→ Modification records
:::::
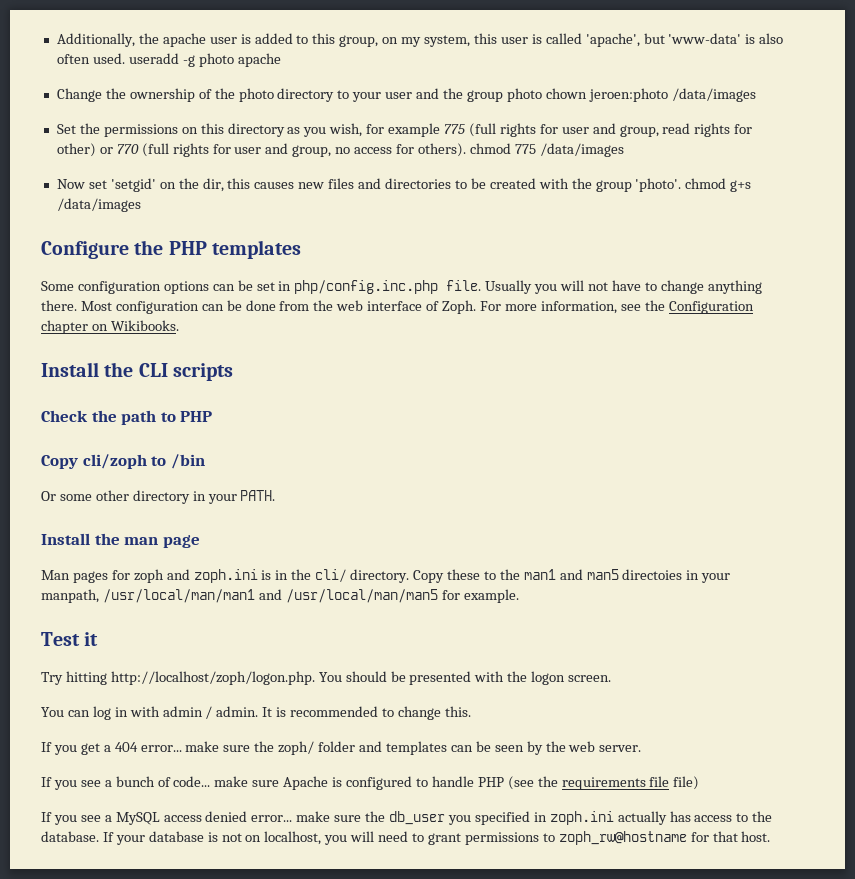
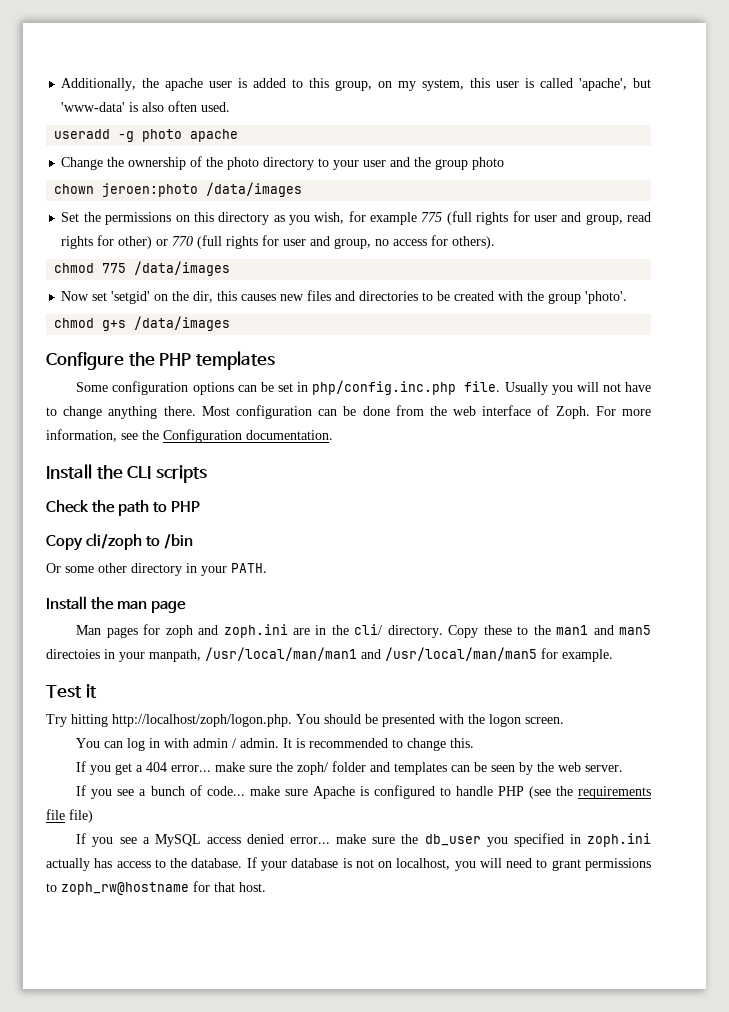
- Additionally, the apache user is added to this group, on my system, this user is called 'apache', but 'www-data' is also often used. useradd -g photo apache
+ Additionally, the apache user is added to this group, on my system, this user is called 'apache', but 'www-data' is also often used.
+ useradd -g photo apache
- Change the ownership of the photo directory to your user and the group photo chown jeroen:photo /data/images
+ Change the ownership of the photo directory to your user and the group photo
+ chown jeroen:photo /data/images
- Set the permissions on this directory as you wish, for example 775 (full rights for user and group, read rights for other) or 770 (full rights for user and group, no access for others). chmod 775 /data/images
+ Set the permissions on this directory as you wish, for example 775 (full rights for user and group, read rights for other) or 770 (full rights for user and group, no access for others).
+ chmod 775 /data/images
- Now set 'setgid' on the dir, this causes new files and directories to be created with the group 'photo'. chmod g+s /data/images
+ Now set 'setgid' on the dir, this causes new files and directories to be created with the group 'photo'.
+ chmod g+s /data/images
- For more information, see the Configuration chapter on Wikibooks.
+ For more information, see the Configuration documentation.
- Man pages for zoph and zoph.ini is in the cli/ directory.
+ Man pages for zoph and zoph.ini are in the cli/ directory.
:::::
→ Work order
The answer should consist of all the records, duplicated exactly, with no images included.

→ Output of the task
- Additionally, the apache user is added to this group, on my system, this user is called 'apache', but 'www-data' is also often used. useradd -g photo apache
+ Additionally, the apache user is added to this group, on my system, this user is called 'apache', but 'www-data' is also often used.
+ useradd -g photo apache
- Change the ownership of the photo directory to your user and the group photo chown jeroen:photo /data/images
+ Change the ownership of the photo directory to your user and the group photo
+ chown jeroen:photo /data/images
- Set the permissions on this directory as you wish, for example 775 (full rights for user and group, read rights for other) or 770 (full rights for user and group, no access for others). chmod 775 /data/images
+ Set the permissions on this directory as you wish, for example 775 (full rights for user and group, read rights for other) or 770 (full rights for user and group, no access for others).
+ chmod 775 /data/images
- Now set 'setgid' on the dir, this causes new files and directories to be created with the group 'photo'. chmod g+s /data/images
+ Now set 'setgid' on the dir, this causes new files and directories to be created with the group 'photo'.
+ chmod g+s /data/images
- For more information, see the Configuration chapter on Wikibooks.
+ For more information, see the Configuration documentation.
- Man pages for zoph and zoph.ini is in the cli/ directory.
+ Man pages for zoph and zoph.ini are in the cli/ directory.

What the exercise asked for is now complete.